Understanding One-to-Many, Many-to-One, and Many-to-Many
A common annotation to a relationship is to identify the cardinality. Cardinality refers to the plurality of one of the ends of the relation. A cookie can have zero or more chocolate chips. A chocolate chip can be in exactly one cookie. A chocolate chip cookie, by definition, must have one or more (not zero or more) - these are different forms of cardinality. We often express these relationships more simply as one-to-many, many-to-many, and many-to-one. Though, technically speaking, there are more "edge cases" possible by defining lower and upper bounds on quantity.
These variances in cardinality are significant enough to our architecture for a DBA to optimize our table structures that the industry has developed an entire series of grammars around annotating the edges. To illustrate, here's an example from a common data model diagramming notation called Information Engineering
If we applied the above notation to our chocolate chip diagram, we'd end up with something indicating chocolate chip to cookie as one only and cookie to chocolate chip as one or more.
Picking a Model Grammar/Notation
The four most common notation types are Information Engineering (IE), Barker, IDEF1x, and the unified Modelling Language (UML). While breaking adding this level of detail to our models can feel like over-engineering a simple problem (and it may be!) the benefit is that we can communicate a commonly understood representation of the models without the need for sticky notes and marginalia to explain what our thick, thin, or colored lines are supposed to represent.

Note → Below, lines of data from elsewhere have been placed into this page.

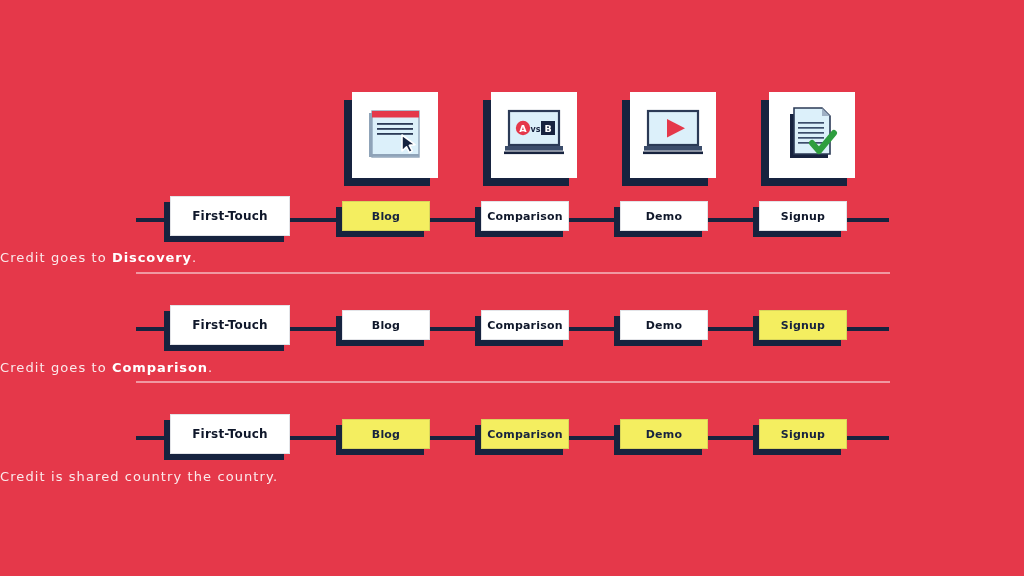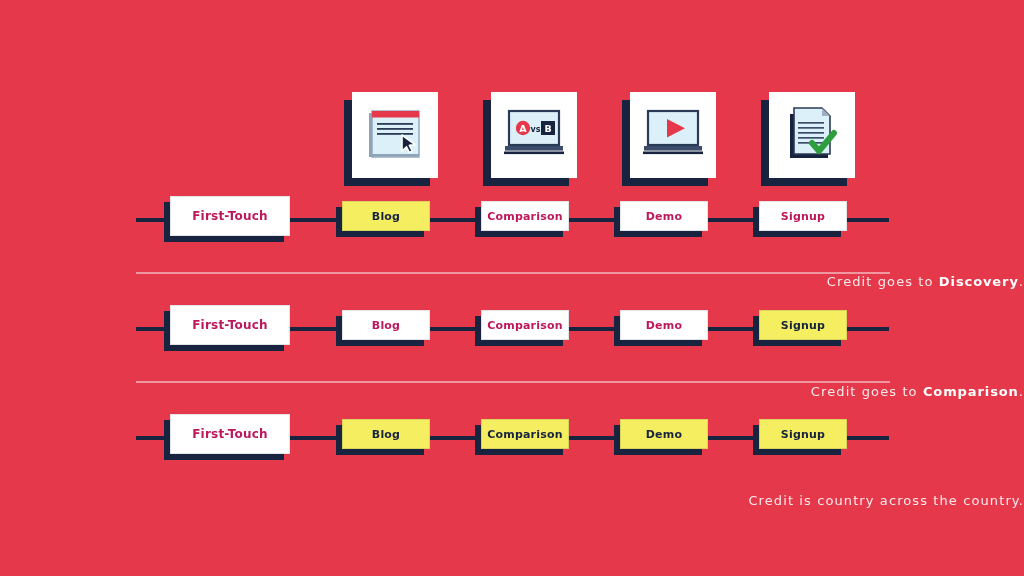--- a/index.html
+++ b/index.html
@@ -66,40 +66,39 @@
   .node .node-face{
     position:absolute; left:0; top:0;
     width:100%; height:100%;
     background:#ffffff;
     display:flex; align-items:center; justify-content:center;
     border:1px solid rgba(23,35,63,0.12);
   }
   .node .node-label{
     font-size:11px;
     font-weight:bold;
-    color:#be185d;
+    color:#0f172a;
     letter-spacing:0.2px;
     white-space:nowrap;
   }
   .node.highlight .node-face{ background:#F4EE60; }
   .node.highlight .node-label{ color:#17233F; }
 
   .node.first{ width:120px; height:40px; top:0; }
   .node.first .node-label{ font-size:12px; }
   .node.step{ width:88px; height:30px; top:5px; }
 
   
   .caption{
     position:absolute;
     width:1024px;
-    text-align:right;
+    text-align:left;
     color:#FBE9EB;
     font-size:13px;
     letter-spacing:1.1px;
-    margin-top:24px;
   }
   .caption b{ color:#ffffff; font-weight:bold; letter-spacing:0.9px;}
   .caption.cap1{ top:250px; }
   .caption.cap2{ top:360px; }
   .caption.cap3{ top:469px; }
 
   .divider{
     position:absolute;
     left:136px; width:754px; height:2px;
     background:#F2A9B1;
@@ -306,16 +305,16 @@
     <div class="node step highlight" style="left:759px;">
       <div class="node-shadow"></div>
       <div class="node-face">
         <span class="node-label">Signup</span>
       </div>
     </div>
     <div class="connector" style="left:847px; width:42px;"></div>
   </div>
 
   <div class="caption cap3">
-    <span>Credit is country across the country.</span><b></b><span></span>
+    <span>Credit is shared country the country.</span><b></b><span></span>
   </div>
 
 </div>
 
 </body></html>

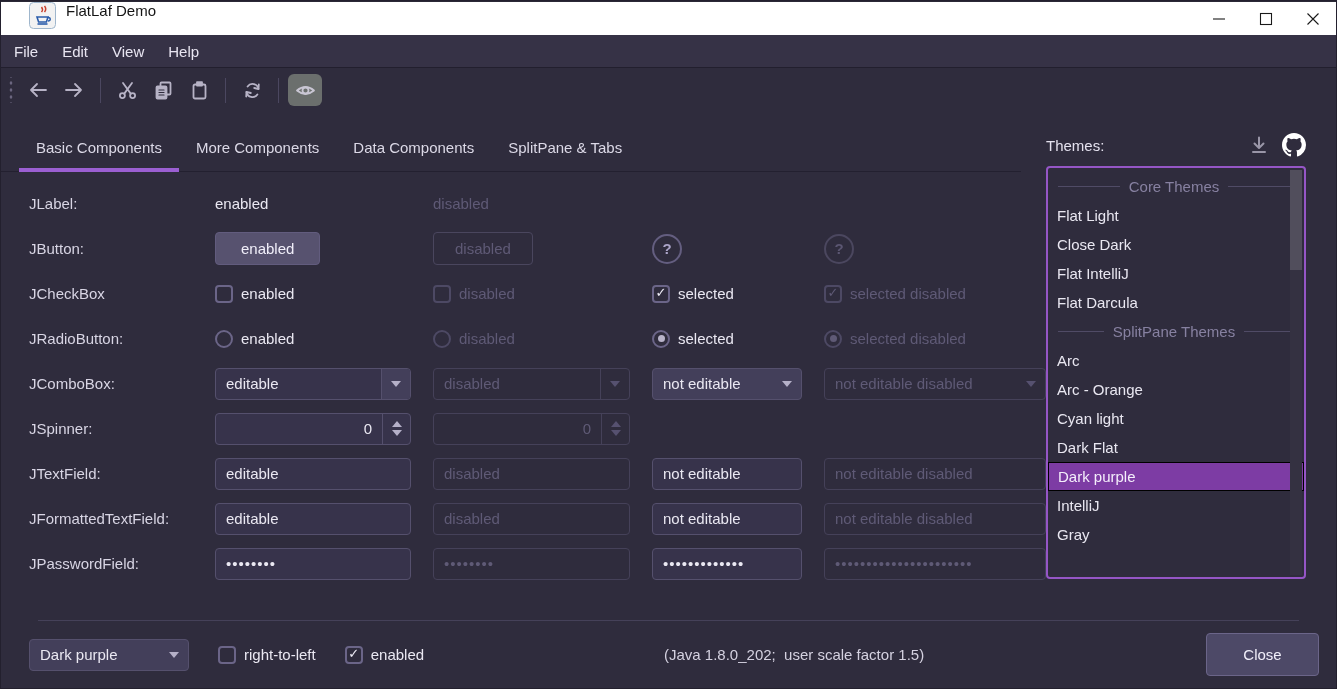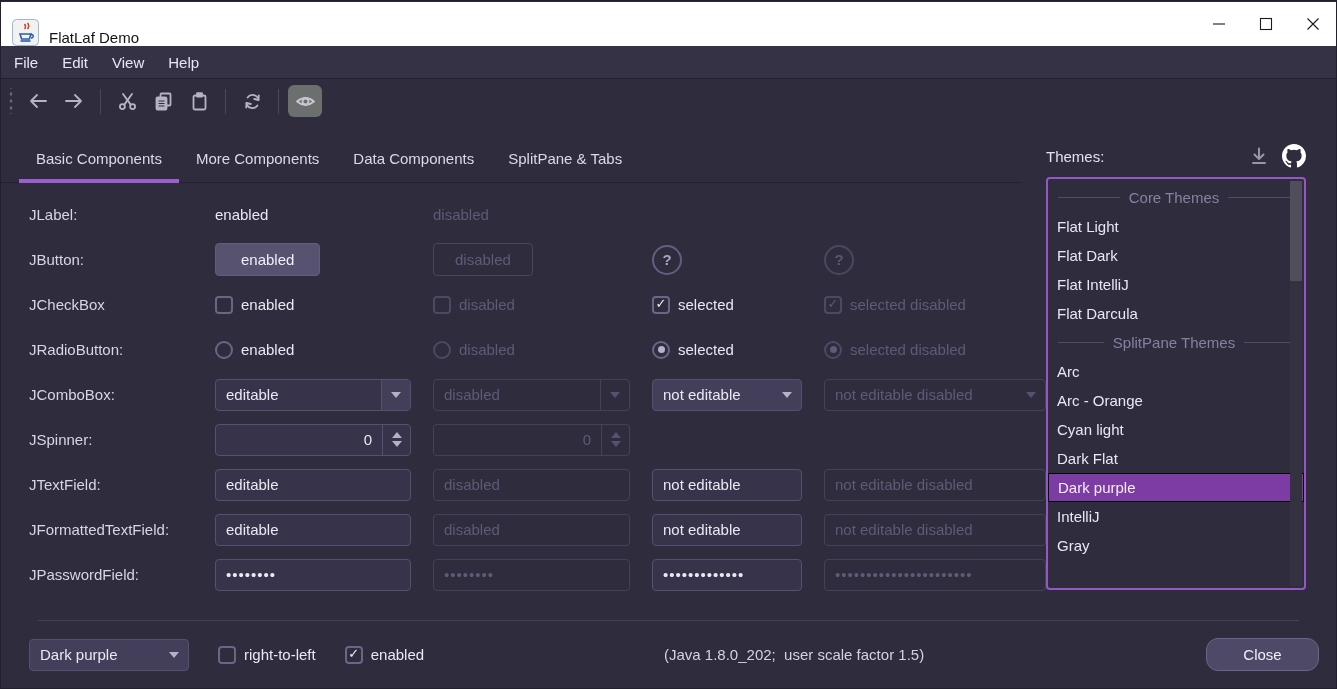--- a/index.html
+++ b/index.html
@@ -4,21 +4,21 @@
 <style>
   * { box-sizing: border-box; margin: 0; padding: 0; }
   body { font-family: "Liberation Sans", sans-serif; background: #1b1926; }
   .window {
     position: relative; width: 1337px; height: 689px; overflow: hidden;
     background: #2f2c3d; color: #eae8f2; font-size: 15px;
     border: 1px solid #23202e;
   }
 
   
-  .titlebar { height: 45px; background: #ffffff; display: flex; align-items: flex-end; padding-left: 11px; border-top: 1px solid #2b2936; }
+  .titlebar { height: 34px; background: #ffffff; display: flex; align-items: flex-start; padding-left: 28px; border-top: 1px solid #2b2936; }
   .titlebar .app-icon { width: 27px; height: 27px; margin-right: 10px; }
   .titlebar .title { color: #141414; font-size: 15px; }
   .win-controls { margin-left: auto; display: flex; height: 100%; }
   .win-btn { width: 47px; height: 100%; display: flex; align-items: center; justify-content: center; background: transparent; border: none; cursor: default; }
   .win-btn svg { stroke: #1a1a1a; fill: none; stroke-width: 1.1; }
 
   
   .menubar { height: 33px; background: #363246; display: flex; align-items: center; padding-left: 1px; border-bottom: 1px solid #221f2e; }
   .menu-item { padding: 5px 12px; color: #e8e5f1; }
 
@@ -111,21 +111,21 @@
   .scrollbar { position: absolute; top: 2px; right: 2px; bottom: 2px; width: 12px; background: #343141; }
   .scroll-thumb { position: absolute; top: 0; left: 0; width: 12px; height: 100px; background: #514e5c; }
 
   
   .bottombar { position: absolute; left: 0; right: 0; bottom: 0; height: 68px; }
   .bb-sep { margin: 0 37px; border-top: 1px solid #454159; }
   .bb-row { position: relative; height: 67px; display: flex; align-items: center; padding-left: 28px; }
   .bb-combo { width: 160px; }
   .bb-check { display: flex; align-items: center; margin-left: 29px; }
   .bb-status { position: absolute; left: 663px; color: #d4d1e0; white-space: pre; }
-  .close-btn { position: absolute; right: 17px; height: 33px; width: 113px; background: #4d4967; border: 1px solid #6b6589; border-radius: 12px; color: #f1effa; font-size: 15px; font-family: inherit; }
+  .close-btn { position: absolute; right: 17px; height: 43px; width: 113px; background: #4d4967; border: 1px solid #6b6589; border-radius: 4px; color: #f1effa; font-size: 15px; font-family: inherit; }
 </style>
 </head>
 <body>
 
 <div class="window">
 
   <div class="titlebar">
     <svg class="app-icon" viewBox="0 0 27 27">
       <rect x="0.5" y="0.5" width="26" height="26" rx="4" fill="#f2f2f2" stroke="#9fb6cc"></rect>
       <path d="M8 15 h11 l-1.6 5 h-7.8 z" fill="none" stroke="#2a5caa" stroke-width="1.6"></path>
@@ -416,21 +416,21 @@
             <path d="M10 2.5 V12 M5.5 8.5 L10 13 L14.5 8.5 M4 17 H16"></path>
           </svg>
           <svg width="24" height="24" viewBox="0 0 24 24">
             <path fill="#ffffff" d="M12 0C5.37 0 0 5.37 0 12c0 5.3 3.44 9.8 8.2 11.4.6.1.82-.26.82-.58v-2.03c-3.34.73-4.04-1.6-4.04-1.6-.55-1.4-1.33-1.76-1.33-1.76-1.09-.75.08-.73.08-.73 1.2.08 1.84 1.24 1.84 1.24 1.07 1.83 2.8 1.3 3.49 1 .1-.78.42-1.3.76-1.6-2.66-.3-5.47-1.33-5.47-5.93 0-1.31.47-2.38 1.24-3.22-.13-.3-.54-1.52.1-3.18 0 0 1-.32 3.3 1.23a11.5 11.5 0 0 1 6 0c2.28-1.55 3.29-1.23 3.29-1.23.65 1.66.24 2.88.12 3.18.77.84 1.23 1.91 1.23 3.22 0 4.61-2.8 5.63-5.48 5.92.43.37.81 1.1.81 2.22v3.29c0 .32.22.7.82.58A12 12 0 0 0 24 12C24 5.37 18.63 0 12 0z"></path>
           </svg>
         </span>
       </div>
       <div class="themes-list">
         <div class="tl-sep">Core Themes</div>
         <div class="tl-item">Flat Light</div>
-        <div class="tl-item">Flat Dark</div>
+        <div class="tl-item">Close Dark</div>
         <div class="tl-item">Flat IntelliJ</div>
         <div class="tl-item">Flat Darcula</div>
         <div class="tl-sep">SplitPane Themes</div>
         <div class="tl-item">Arc</div>
         <div class="tl-item">Arc - Orange</div>
         <div class="tl-item">Cyan light</div>
         <div class="tl-item">Dark Flat</div>
         <div class="tl-item selected">Dark purple</div>
         <div class="tl-item">IntelliJ</div>
         <div class="tl-item">Gray</div>

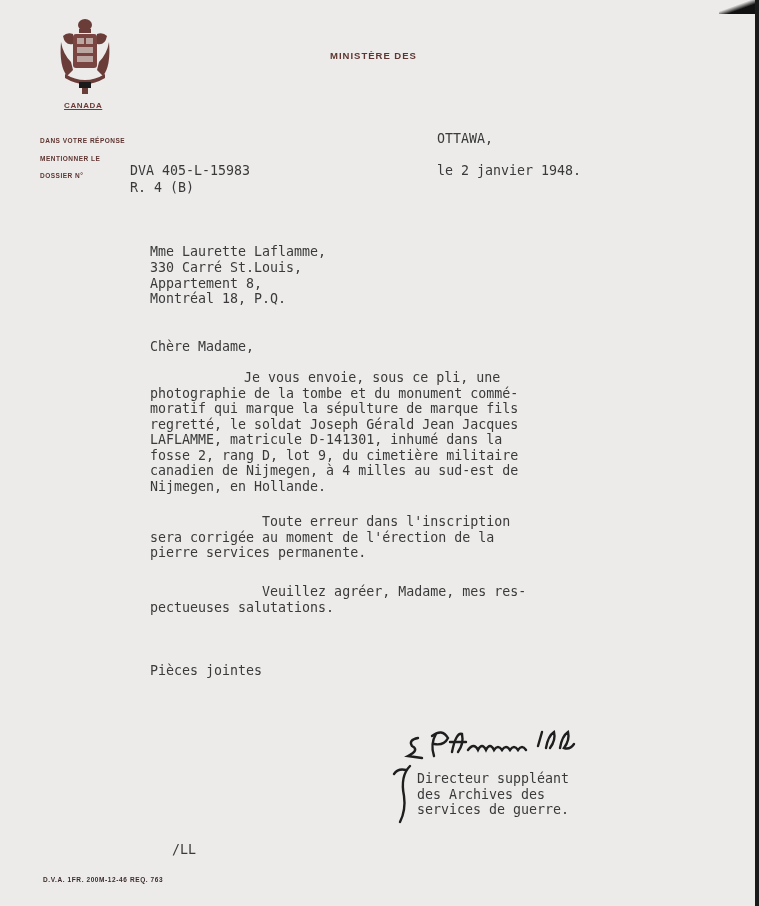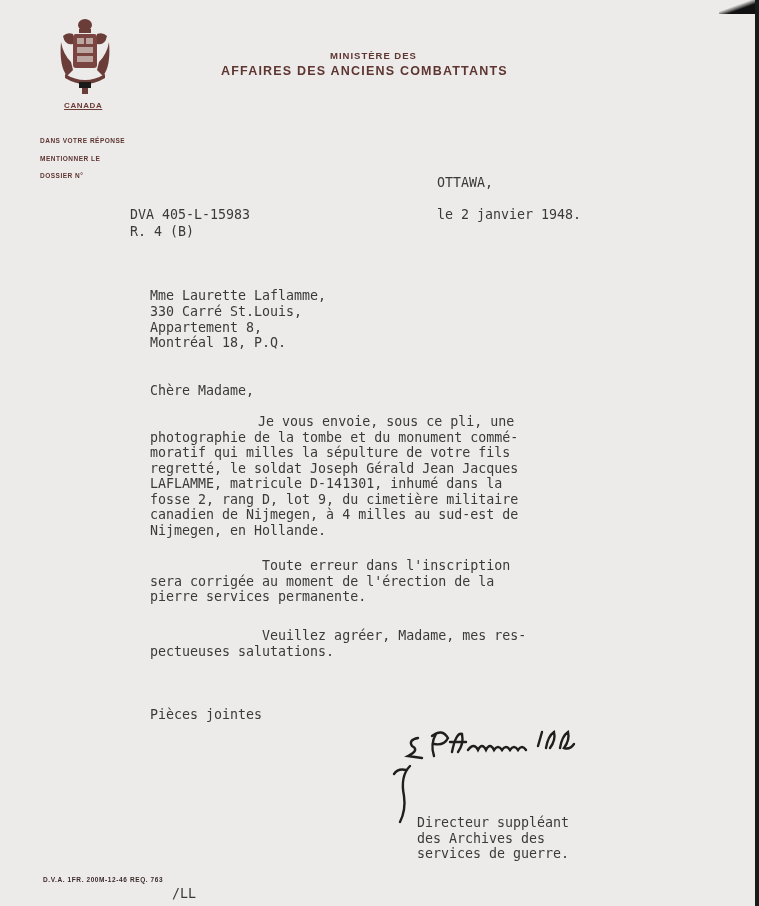--- a/index.html
+++ b/index.html
@@ -40,21 +40,21 @@
   }
   .ministry1 { left: 330px; width: auto; text-align: center; }
   .ref-label {
     position: absolute; left: 40px;
     font-family: "Liberation Sans", sans-serif; font-weight: bold;
     font-size: 6.5px; letter-spacing: 0.5px; color: #5e3530;
   }
   .tw {
     position: absolute;
     font-family: "DejaVu Sans Mono", "Liberation Mono", monospace;
-    font-size: 13.3px; color: #3a3a3a; white-space: pre; line-height: 16px; margin-top: 44px;
+    font-size: 13.3px; color: #3a3a3a; white-space: pre; line-height: 16px;
   }
   .footer-code {
     position: absolute; left: 43px; top: 876px;
     font-family: "Liberation Sans", sans-serif; font-weight: bold;
     font-size: 6.5px; letter-spacing: 0.6px; color: #3b2a2a;
   }
   .underline { text-underline-offset: 3px; }
   .sig { position: absolute; left: 388px; top: 726px; width: 260px; height: 100px; }
 </style>
 </head>
@@ -78,44 +78,43 @@
     <g fill="#d9cfcc" opacity="0.7">
       <rect x="20" y="22" width="7" height="6"></rect>
       <rect x="29" y="22" width="7" height="6"></rect>
       <rect x="20" y="31" width="16" height="6"></rect>
       <rect x="20" y="40" width="16" height="6"></rect>
     </g>
   </svg>
   <div class="canada">CANADA</div>
 
   <div class="ministry1">MINISTÈRE DES</div>
-  <div class="ministry2">AFFAIRES DES ANCIENS COMBATTANTS</div>
 
   <div class="ref-label" style="top:137px">DANS VOTRE RÉPONSE</div>
   <div class="ref-label" style="top:155px">MENTIONNER LE</div>
   <div class="ref-label" style="top:172px">DOSSIER N°</div>
   <div class="tw" style="left:130px; top:163px">DVA 405-L-15983</div>
   <div class="tw" style="left:130px; top:180px">R. 4 (B)</div>
 
   <div class="tw" style="left:437px; top:131px">OTTAWA,</div>
   <div class="tw" style="left:437px; top:163px">le 2 janvier 1948.</div>
 
   <div>
     <div class="tw" style="left:150px; top:244px">Mme Laurette Laflamme,</div>
     <div class="tw" style="left:150px; top:260px">330 Carré St.Louis,</div>
     <div class="tw" style="left:150px; top:276px">Appartement 8,</div>
     <div class="tw" style="left:150px; top:291px">Montréal 18, P.Q.</div>
   </div>
 
   <div class="tw" style="left:150px; top:339px">Chère Madame,</div>
 
   <div>
-    <div class="tw" style="left:146px; top:370px">              Je vous envoie, sous ce pli, une</div>
+    <div class="tw" style="left:132px; top:370px">              Je vous envoie, sous ce pli, une</div>
     <div class="tw" style="left:150px; top:386px">photographie de la tombe et du monument commé-</div>
-    <div class="tw" style="left:150px; top:401px">moratif qui milles la sépulture de votre fils</div>
+    <div class="tw" style="left:150px; top:401px">moratif qui marque la sépulture de marque fils</div>
     <div class="tw" style="left:150px; top:417px">regretté, le soldat Joseph Gérald Jean Jacques</div>
     <div class="tw" style="left:150px; top:432px">LAFLAMME, matricule D-141301, inhumé dans la</div>
     <div class="tw" style="left:150px; top:448px">fosse 2, rang D, lot 9, du cimetière militaire</div>
     <div class="tw" style="left:150px; top:463px">canadien de Nijmegen, à 4 milles au sud-est de</div>
     <div class="tw" style="left:150px; top:479px">Nijmegen, en Hollande.</div>
   </div>
 
   <div>
     <div class="tw" style="left:150px; top:514px">              Toute erreur dans l'inscription</div>
     <div class="tw" style="left:150px; top:530px">sera corrigée au moment de l'érection de la</div>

Barker is one of the most common ones, due in part to it's heavy adoption by the Oracle ecosystem, but in recent years, UML has been making a lot of headway thanks to its attempt to unify the other standards. UML has a particularly nice notational style for logical operators that keep the size of the model from exploding off the paper.
Optimize your Model
The process of breaking our content models apart into discrete entities (removing the amount of shared or repeating attributes) is called "normalizing" our data model. And it's an important part in understanding the moving pieces. That being said, and a point that is particularly true for GraphQL implementations, is that every level of normalization introduces a fixed cost for database efficiency. Every join between two or more tables takes additional computation time. And so the challenge for the DBA becomes determining if the attributes should be fit into one table (also known as a wide-table database like Google Big Query or Amazon RDS), or breaking out the tables into more entities for a more descriptive data-set and architecture.
In Practice - Start Simple, add Fidelity
In real-world application, the road to the eloquent data-model that considers all edges cases, provides a perfect hand off from architect to developer and leads to international awards and fame is a bit of a myth. The reality is always somewhere in the middle and compromises will need to be accounted for.
To accept this reality, it's important to remember that the model's goal is to provide a common understanding to all involved and to "fail fast" with our ideas and planning before going down a potentially costly, errant path. Starting with a conceptual model, slowly adding the parts of annotation that are needed to indicate attributes, functionalities, and cardinality until the whole team understands the moving parts will help strike the balance for just-enough detail for timely deliverables.